Dans les colonnes de l’Indian Express, Ajay Bhushan Pandey, Pdg de l’UIDAI, estime qu’il n’y a pas eu brèche de son côté. Le CIS ne dit pas autre chose : pour l’ONG, il n’y a pas de fuite de données confidentielles « disponibles uniquement pour accès privé ou contrôlé », mais une situation « où les données en question n’ont pas été traitées du tout comme confidentielles ». Pis, il s’agit de cas où des numéros Aadhaar et d’autres informations personnelles identifiables « ont été traitées volontairement et intentionnellement » comme des données « partageables publiquement », par ceux qui étaient responsables de ces données.

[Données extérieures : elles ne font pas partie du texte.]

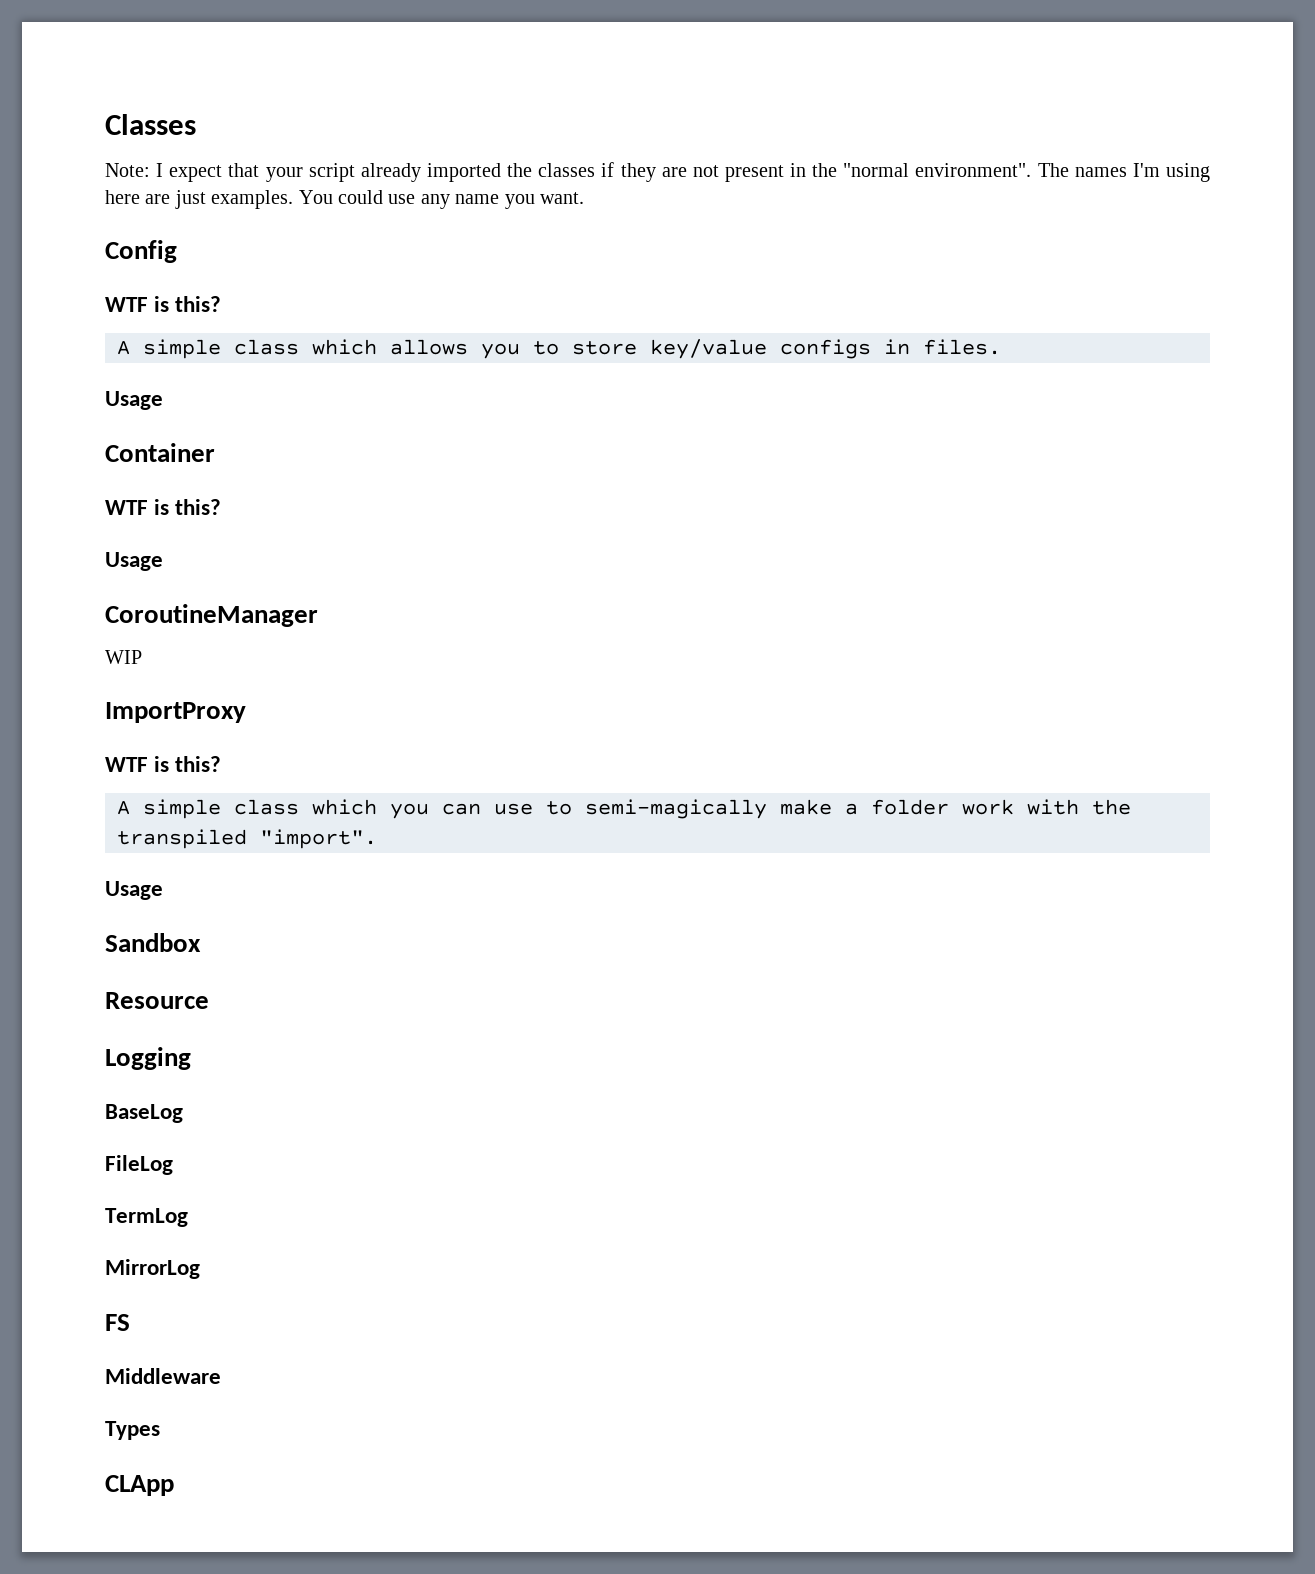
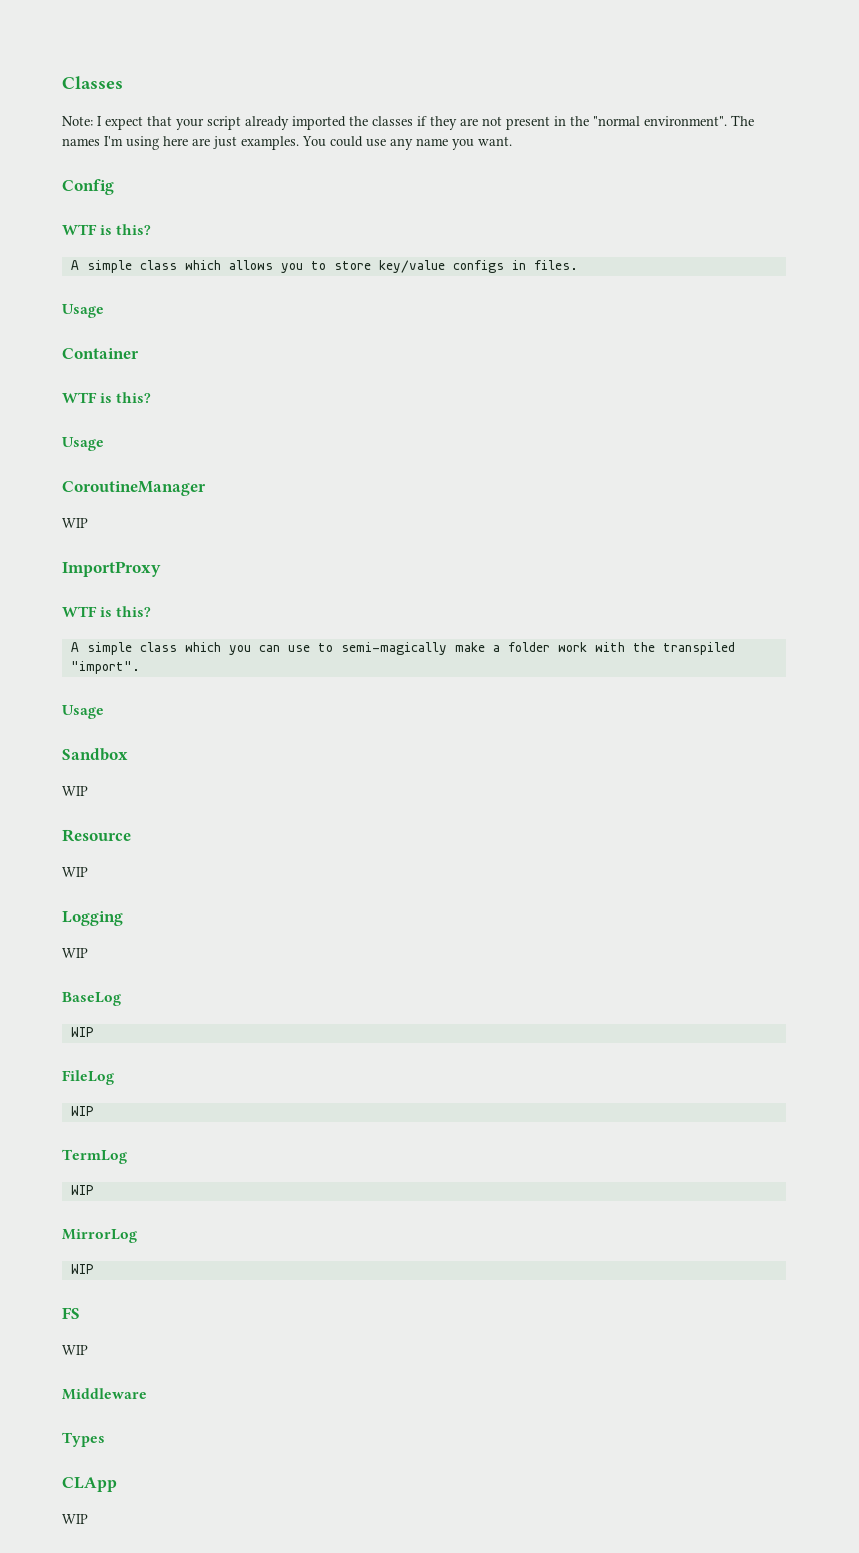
(201, 942) none -> [62,786,88,796] // WIP
(209, 1000) none -> [62,867,88,877] // WIP
(191, 1058) none -> [62,948,88,958] // WIP
(183, 1113) none -> [70,1027,94,1037] // WIP
(173, 1165) none -> [70,1106,94,1116] // WIP
(188, 1217) none -> [70,1185,94,1195] // WIP
(200, 1269) none -> [70,1264,94,1274] // WIP
(130, 1322) none -> [62,1345,88,1355] // WIP
(174, 1485) none -> [62,1514,88,1524] // WIP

Dans les colonnes de The Hindu, Aruna Sundararajan, Secrétaire d’Etat aux technologies de l’information, assure que « Aadhaar intègre une régulation stricte de la vie privée… mais là où nous travaillons, c’est à son application ». Pour Ajay Bhushan Pandey, c’est aux forces de l’ordre d’agir désormais.

Un exemple de mauvais augure ?

Déjà, certains s’inquiètent en France de l’exemple donné par Aadhaar, premier grand fichier des gens honnêtes au monde. Un exemple d’autant plus prégnant que le rapport d’audit de la Dinsic et de l’Anssi sur le fichier dit TES, « titres électroniques sécurisés », n’a pas manqué de faire débat, ses conclusions estimant que « la sécurité globale du système est perfectible ».

Et cela d’autant plus que le ministère de l’Intérieur a décidé de sa généralisation mi-février, renvoyant le travail sur les réflexions de l’Anssi et de la Dinsic à son successeur. La commission nationale informatique et libertés (Cnil) n’a d’ailleurs manqué de formuler plusieurs réserves, dans son rapport d’activité annuel.